• PROBLEM DETAILS:
Where does the word "such" occur in the entries below? Copy every line that has it.

• INFORMATION GIVEN:
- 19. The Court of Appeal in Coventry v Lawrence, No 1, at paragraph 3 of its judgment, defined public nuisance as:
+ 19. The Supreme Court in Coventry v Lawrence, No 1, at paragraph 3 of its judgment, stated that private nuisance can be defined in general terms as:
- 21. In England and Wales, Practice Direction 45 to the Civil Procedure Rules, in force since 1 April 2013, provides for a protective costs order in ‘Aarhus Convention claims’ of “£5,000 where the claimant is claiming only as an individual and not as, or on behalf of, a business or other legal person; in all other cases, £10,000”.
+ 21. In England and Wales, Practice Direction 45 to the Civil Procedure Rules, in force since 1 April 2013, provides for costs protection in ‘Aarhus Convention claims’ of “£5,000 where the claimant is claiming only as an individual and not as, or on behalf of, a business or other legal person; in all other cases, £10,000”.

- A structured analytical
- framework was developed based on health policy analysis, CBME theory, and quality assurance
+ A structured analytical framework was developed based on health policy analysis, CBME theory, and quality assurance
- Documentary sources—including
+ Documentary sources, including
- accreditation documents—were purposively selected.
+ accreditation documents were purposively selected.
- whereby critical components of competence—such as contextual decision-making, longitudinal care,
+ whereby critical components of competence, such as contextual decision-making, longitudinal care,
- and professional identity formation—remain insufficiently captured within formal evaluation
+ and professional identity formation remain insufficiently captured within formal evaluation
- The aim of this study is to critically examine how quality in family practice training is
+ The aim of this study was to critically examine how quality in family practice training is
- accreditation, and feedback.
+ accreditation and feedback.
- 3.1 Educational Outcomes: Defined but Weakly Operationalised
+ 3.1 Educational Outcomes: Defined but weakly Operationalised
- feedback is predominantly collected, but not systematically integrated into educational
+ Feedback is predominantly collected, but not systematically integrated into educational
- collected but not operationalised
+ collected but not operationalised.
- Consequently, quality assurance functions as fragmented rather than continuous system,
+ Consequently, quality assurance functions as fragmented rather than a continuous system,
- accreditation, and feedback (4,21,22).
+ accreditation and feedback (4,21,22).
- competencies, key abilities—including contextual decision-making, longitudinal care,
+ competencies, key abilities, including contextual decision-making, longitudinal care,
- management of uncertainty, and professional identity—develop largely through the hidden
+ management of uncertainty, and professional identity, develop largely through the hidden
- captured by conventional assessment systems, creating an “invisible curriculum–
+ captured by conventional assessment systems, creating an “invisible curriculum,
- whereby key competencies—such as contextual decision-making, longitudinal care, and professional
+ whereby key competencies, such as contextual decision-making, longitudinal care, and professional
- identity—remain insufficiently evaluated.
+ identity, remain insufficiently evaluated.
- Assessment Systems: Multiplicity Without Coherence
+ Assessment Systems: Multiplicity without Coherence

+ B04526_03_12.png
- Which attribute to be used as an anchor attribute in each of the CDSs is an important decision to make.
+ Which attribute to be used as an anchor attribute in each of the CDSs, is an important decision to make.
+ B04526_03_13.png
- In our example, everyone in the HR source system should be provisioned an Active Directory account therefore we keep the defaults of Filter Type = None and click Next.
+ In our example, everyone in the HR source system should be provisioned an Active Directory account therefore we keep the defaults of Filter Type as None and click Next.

• THE COMPLETED TASK:
- whereby critical components of competence—such as contextual decision-making, longitudinal care,
+ whereby critical components of competence, such as contextual decision-making, longitudinal care,
- whereby key competencies—such as contextual decision-making, longitudinal care, and professional
+ whereby key competencies, such as contextual decision-making, longitudinal care, and professional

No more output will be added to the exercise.